Without the other six Cleopatras, it would have been impossible for Cleopatra the seventh to do what she did

You write in your book that the history of the Cleopatras begins not in Egypt, but further to the east. What was the empire into which the first of the Cleopatras was born, and what do we need to know about the geopolitical situation at the time of her birth?

By the second century BC, the Hellenistic period had already been going for about 150 years. It was a world forged following the death of Alexander the Great, and his empire being split up between rival generals. Cleopatra I was born into the house of Seleucus, which owned essentially all of what’s now Syria, Palestine, Israel and swathes of Mesopotamia as well. The first Cleopatra was the daughter of a man named Antiochus III, who even in his lifetime was known as ‘the Great’. He was a formidable man who extended his empire as far as he could – as far as the border with Egypt, which at the time was a superpower ruled by the Ptolemies. They were the descendants of Ptolemy, another of Alexander’s generals, and the Ptolemies and the Seleucids had been locking horns for roughly a century by this point, with land-grabs going on constantly across the border.

The two sides were particularly squabbling over one piece of land: a part of what we now think of as the Beqaa valley in Lebanon. The marriage of the princess Cleopatra to Egyptian pharaoh Ptolemy V was Antiochus III’s way of offering an olive branch to the Egyptians, but it was also a way for him to get influence within the Egyptian court. So there was a double deal going on.

Cleopatra I headed to Alexandria in 193 BC at the age of roughly 17. What was the Egypt that she encountered like?

Even though she had been brought up in the very fine city of Antioch, I think she would have been in awe of Alexandria.
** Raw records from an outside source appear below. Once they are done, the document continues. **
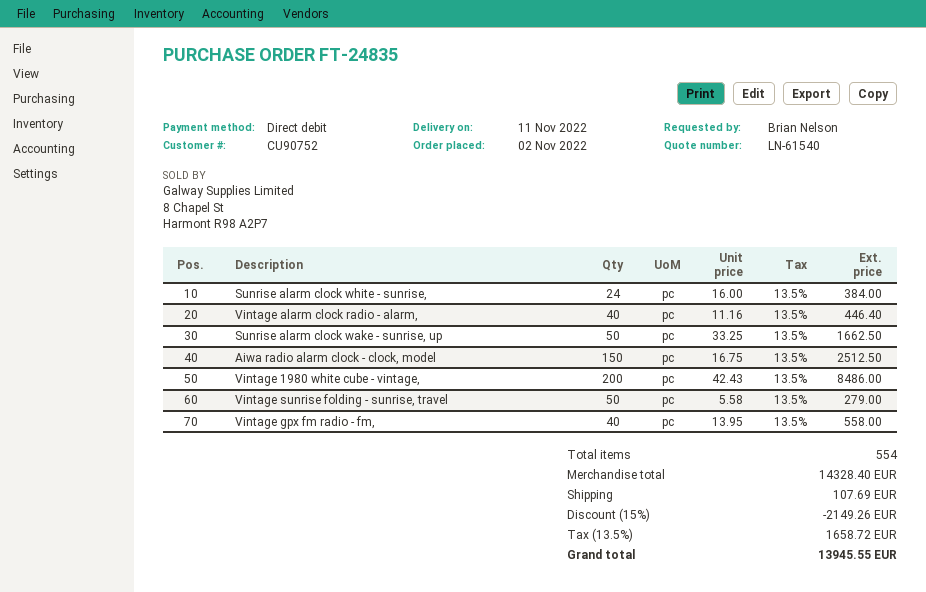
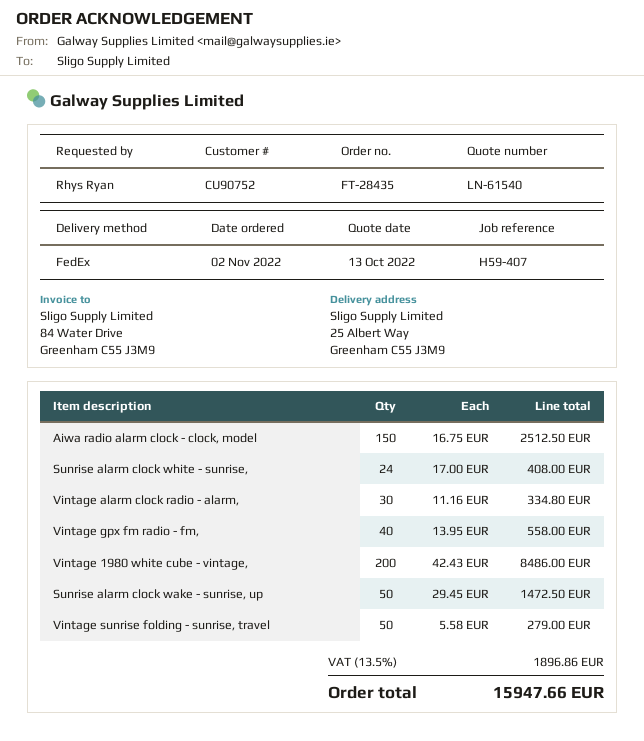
order number: FT-24835 -> FT-28435
ordered by: Brian Nelson -> Rhys Ryan
Sunrise alarm clock white - sunrise,: 24 x 16.00 = 384.00 -> 24 x 17.00 = 408.00
Vintage alarm clock radio - alarm,: 40 x 11.16 = 446.40 -> 30 x 11.16 = 334.80
Sunrise alarm clock wake - sunrise, up: 50 x 33.25 = 1662.50 -> 50 x 29.45 = 1472.50
discount: 15% = 2149.26 -> none
shipping: 107.69 -> none
tax: 13.5% = 1658.72 -> 13.5% = 1896.86
total: 13945.55 -> 15947.66

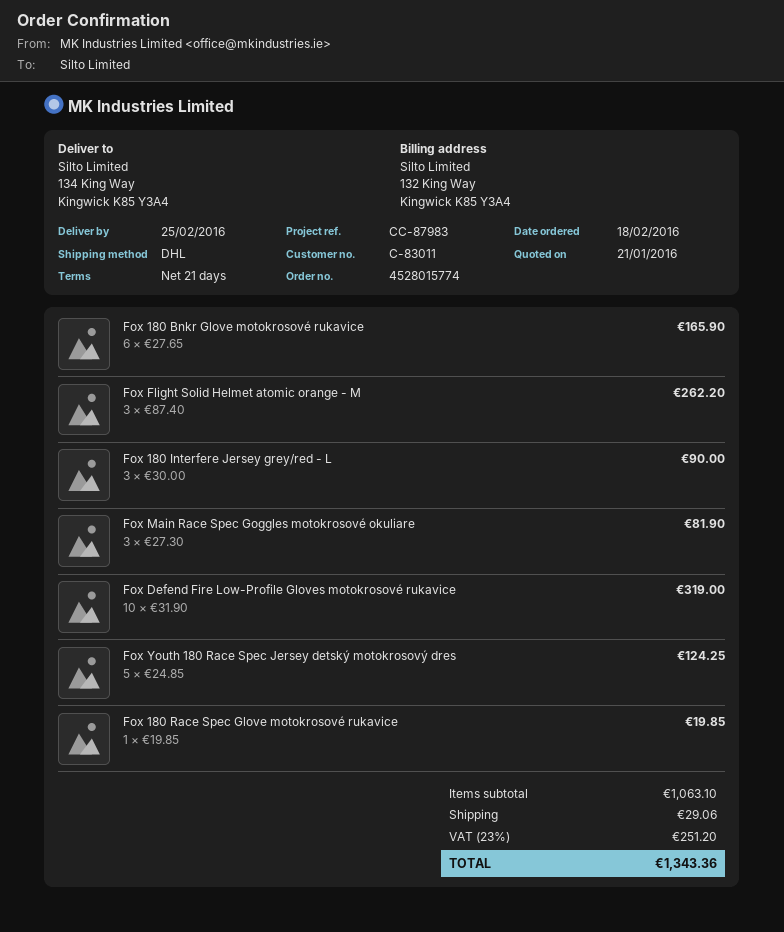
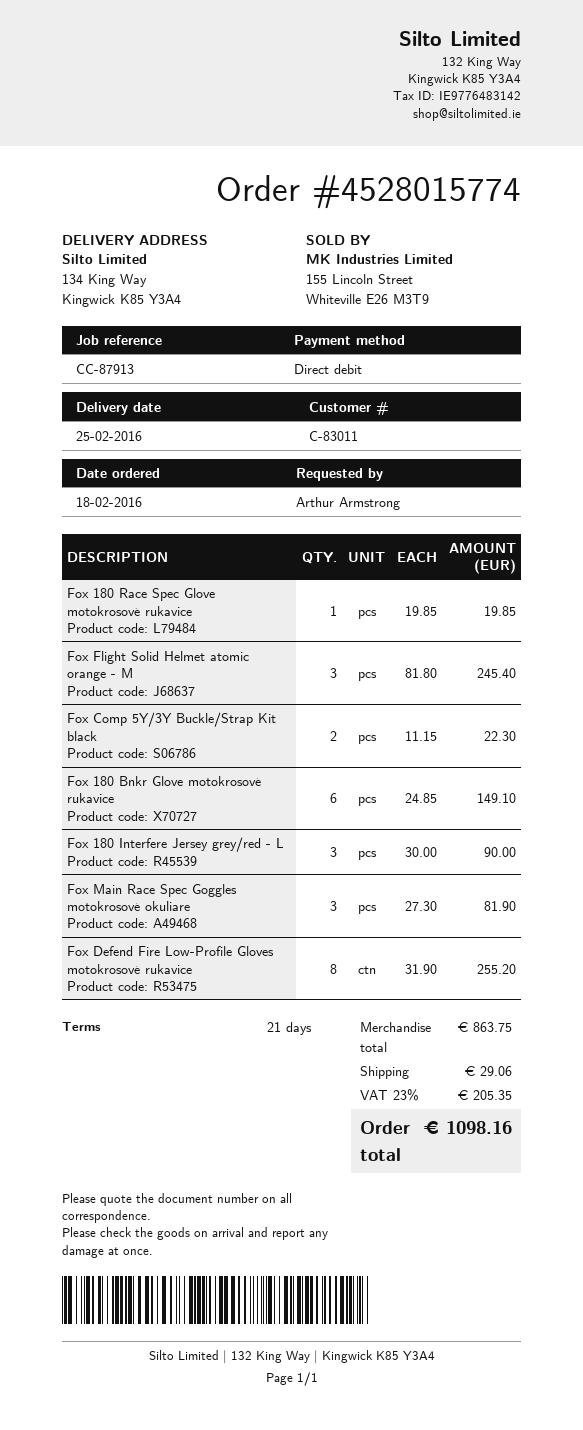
reference: CC-87983 -> CC-87913
Fox 180 Bnkr Glove motokrosové rukavice: 6 x 27.65 = 165.90 -> 6 x 24.85 = 149.10
Fox Flight Solid Helmet atomic orange - M: 3 x 87.40 = 262.20 -> 3 x 81.80 = 245.40
Fox Defend Fire Low-Profile Gloves motokrosové rukavice: 10 x 31.90 = 319.00 -> 8 x 31.90 = 255.20
Fox Youth 180 Race Spec Jersey detský motokrosový dres: 5 x 24.85 = 124.25 -> none
Fox Comp 5Y/3Y Buckle/Strap Kit black: none -> 2 x 11.15 = 22.30
subtotal: 1063.10 -> 863.75
tax: 23% = 251.20 -> 23% = 205.35
total: 1343.36 -> 1098.16

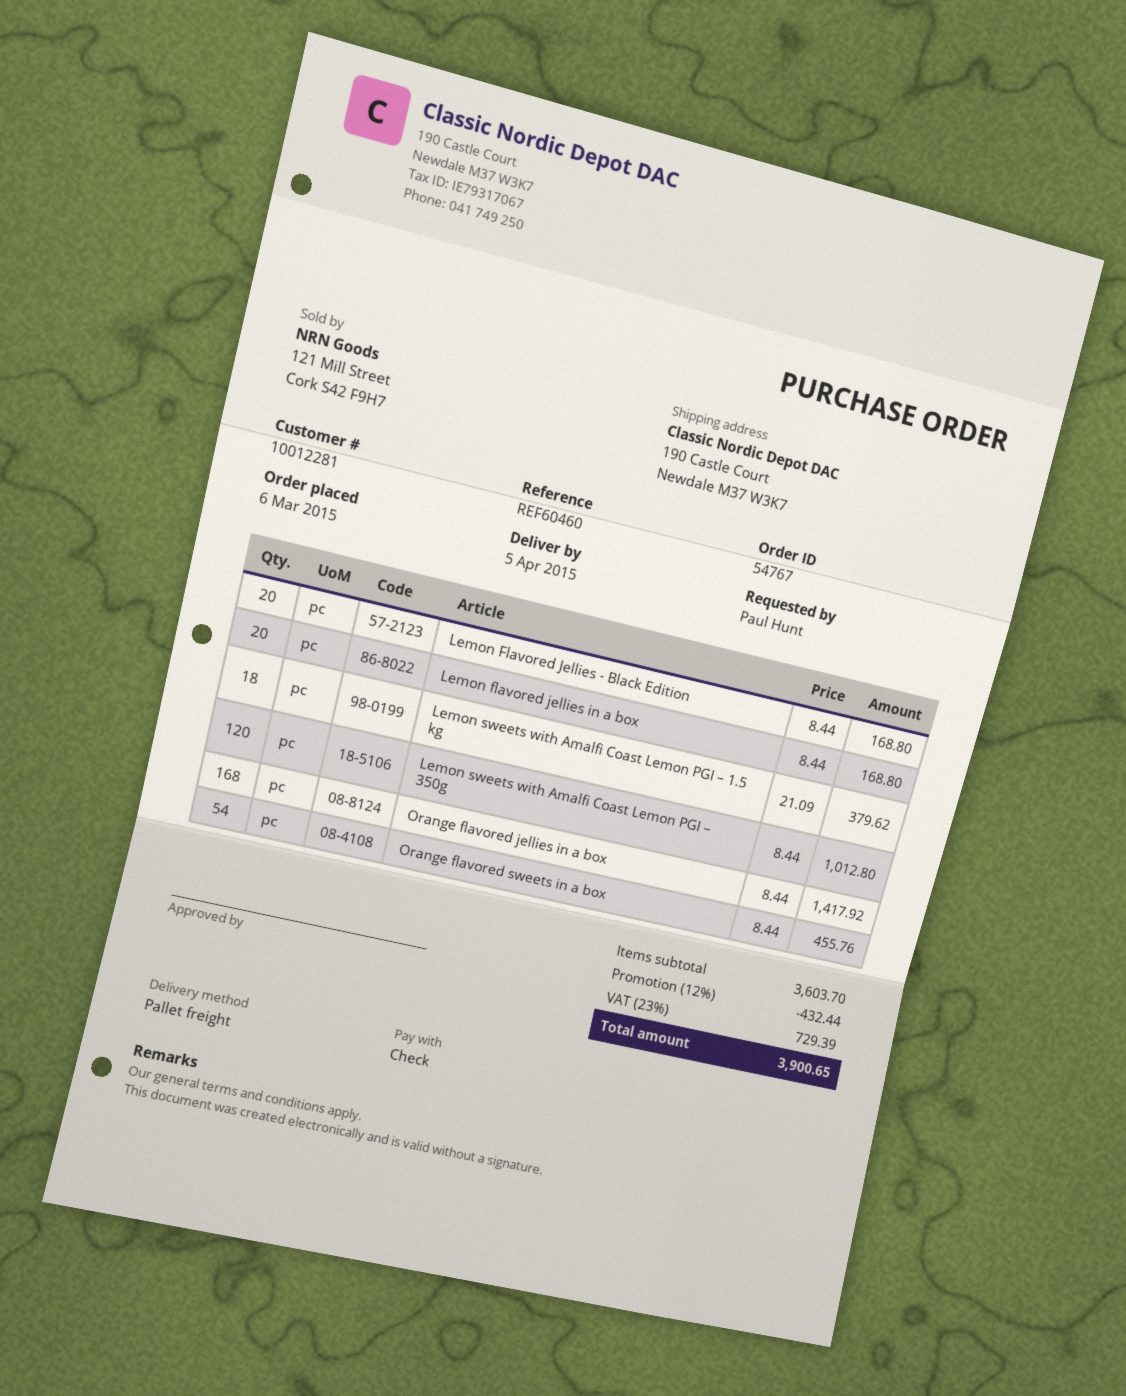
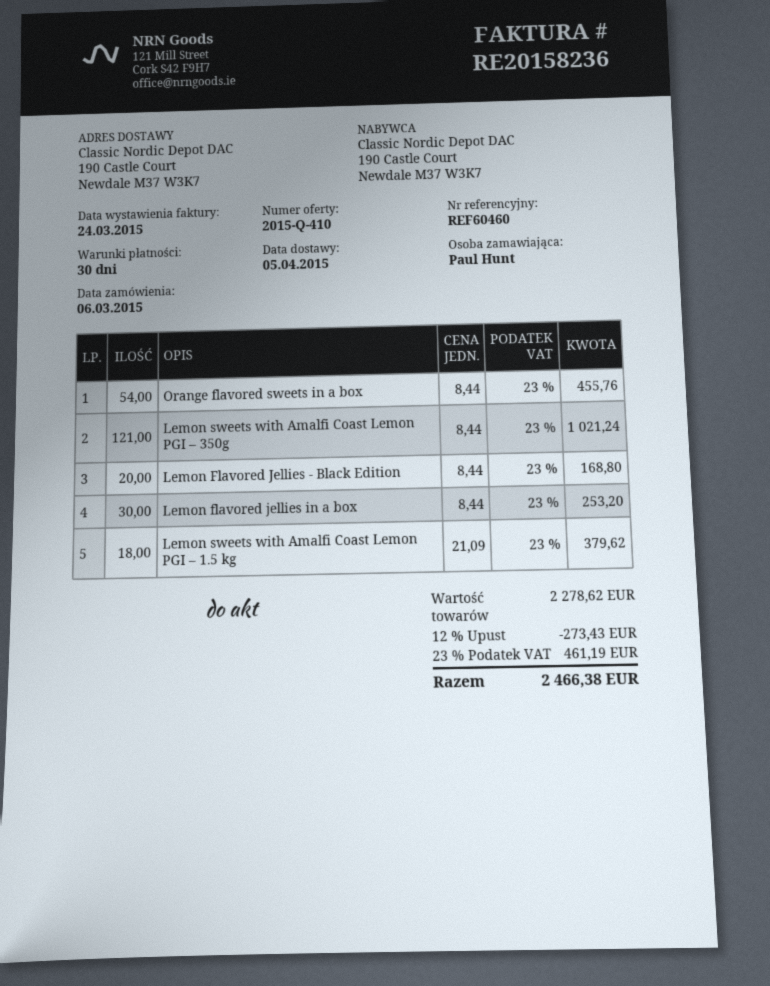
Lemon flavored jellies in a box: 20 x 8.44 = 168.80 -> 30 x 8.44 = 253.20
Lemon sweets with Amalfi Coast Lemon PGI – 350g: 120 x 8.44 = 1012.80 -> 121 x 8.44 = 1021.24
Orange flavored jellies in a box: 168 x 8.44 = 1417.92 -> none
subtotal: 3603.70 -> 2278.62
discount: 12% = 432.44 -> 12% = 273.43
tax: 23% = 729.39 -> 23% = 461.19
total: 3900.65 -> 2466.38

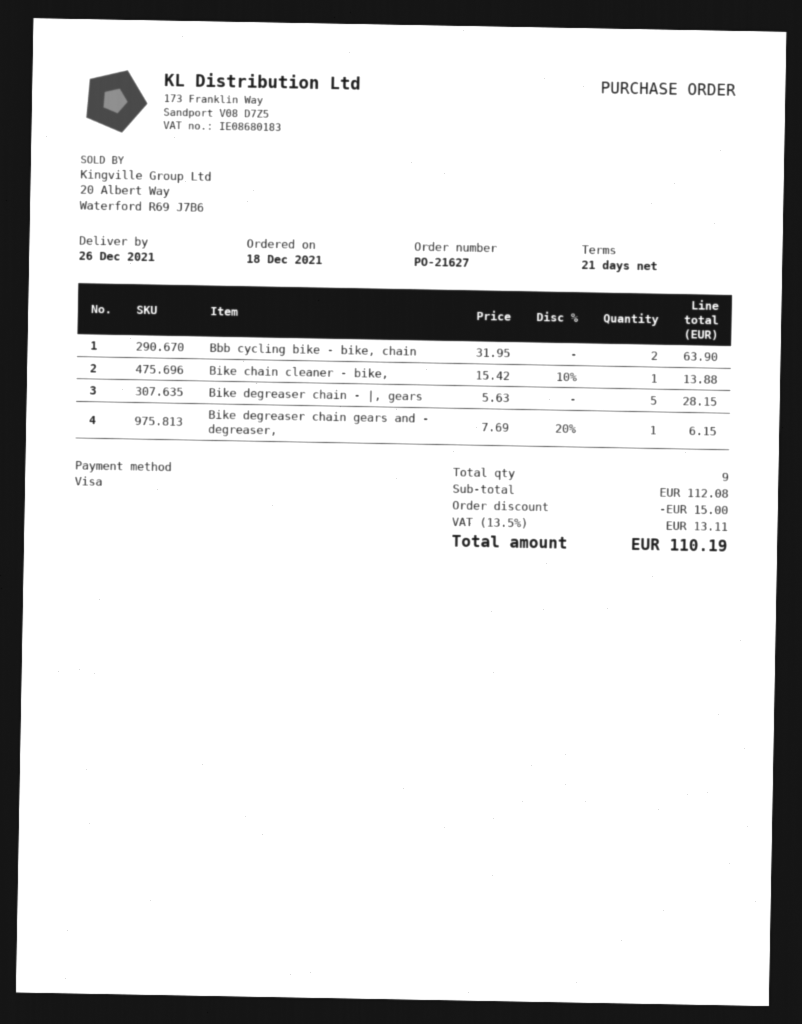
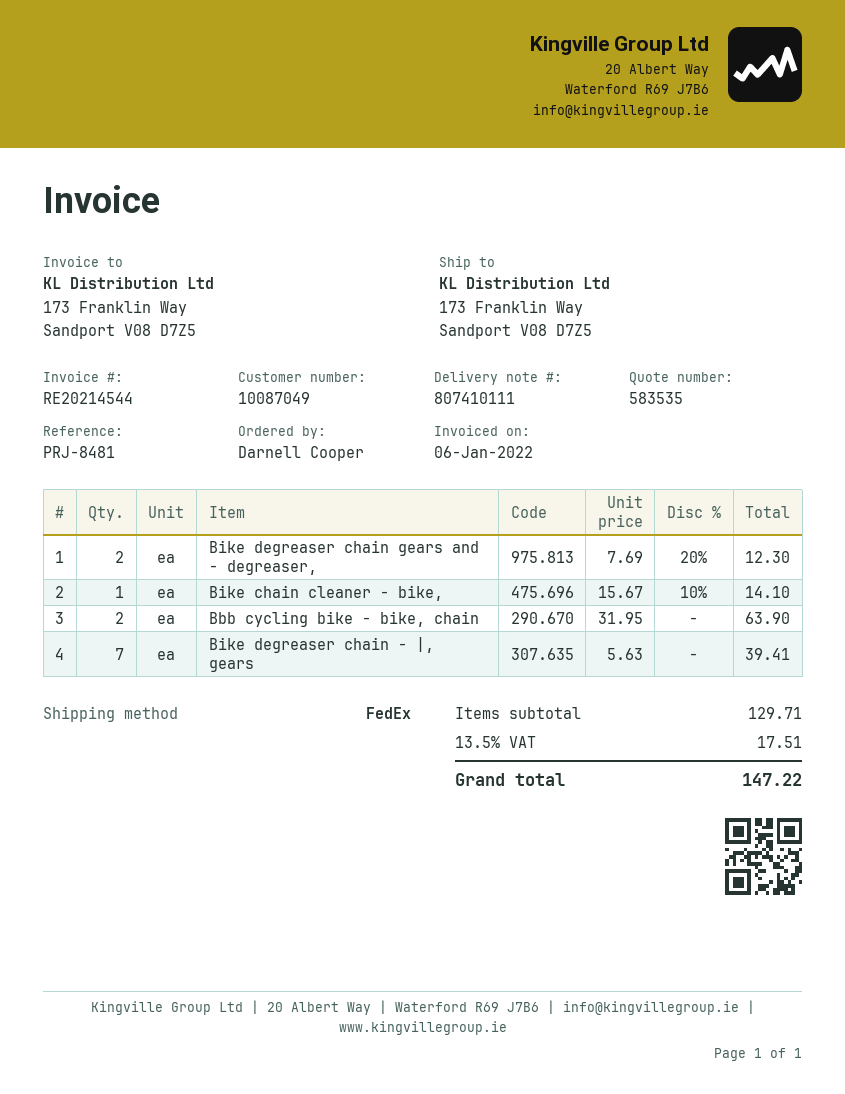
Bike chain cleaner - bike,: 1 x 15.42 - 10% = 13.88 -> 1 x 15.67 - 10% = 14.10
Bike degreaser chain - |, gears: 5 x 5.63 = 28.15 -> 7 x 5.63 = 39.41
Bike degreaser chain gears and - degreaser,: 1 x 7.69 - 20% = 6.15 -> 2 x 7.69 - 20% = 12.30
subtotal: 112.08 -> 129.71
discount: 15.00 -> none
tax: 13.5% = 13.11 -> 13.5% = 17.51
total: 110.19 -> 147.22

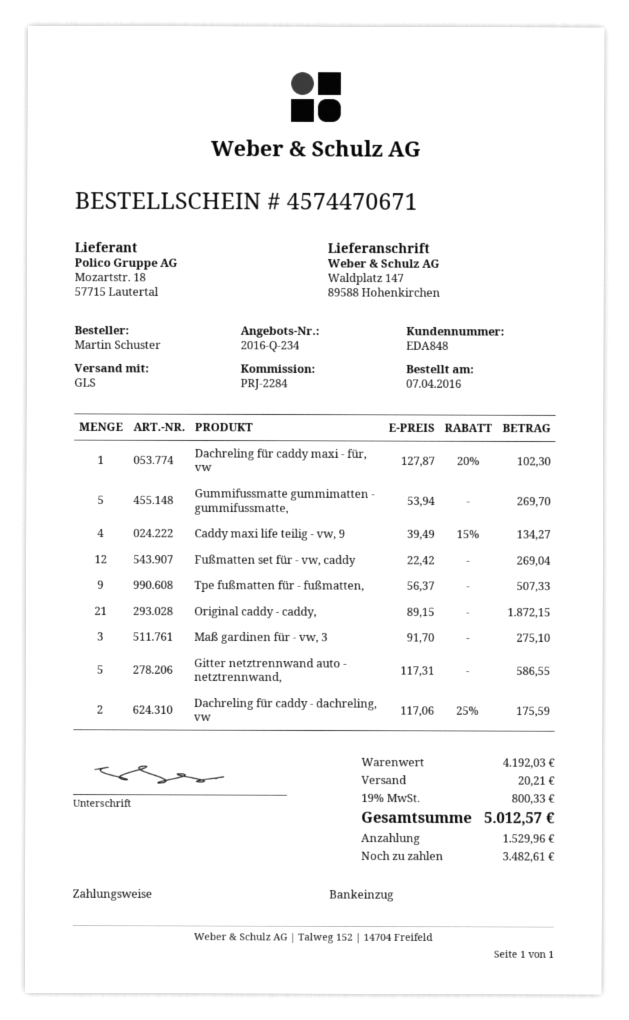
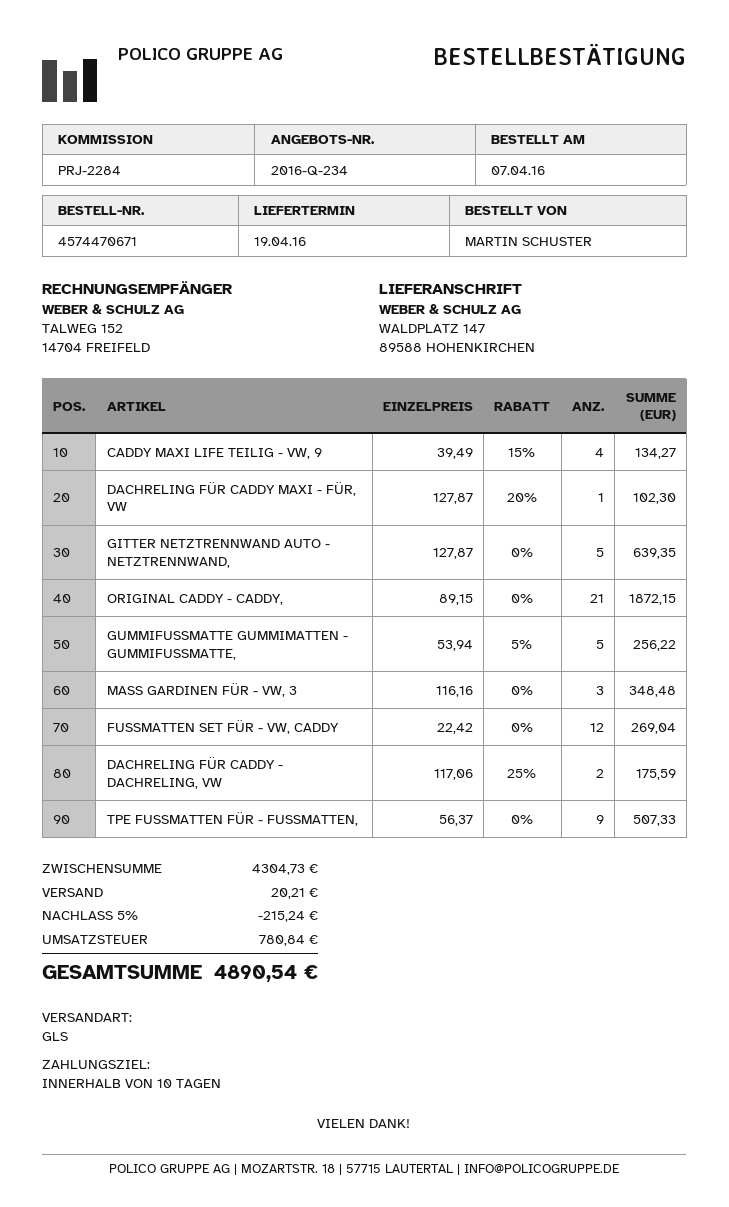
Gummifussmatte gummimatten - gummifussmatte,: 5 x 53.94 = 269.70 -> 5 x 53.94 - 5% = 256.22
Maß gardinen für - vw, 3: 3 x 91.70 = 275.10 -> 3 x 116.16 = 348.48
Gitter netztrennwand auto - netztrennwand,: 5 x 117.31 = 586.55 -> 5 x 127.87 = 639.35
subtotal: 4192.03 -> 4304.73
discount: none -> 5% = 215.24
tax: 800.33 -> 780.84
total: 5012.57 -> 4890.54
It was the Greek centre of this world; basically, a colonialist power had imprinted itself on traditional Egypt. The north of Egypt – Alexandria and the Nile Delta – had a very Hellenised population. In fact, the Ptolemies offered free land and tax rebates to attract Greek-speaking settlers to the area. But as you went further down into Egypt you arrived at the heart of the Egyptian population – Egypt for the Egyptians.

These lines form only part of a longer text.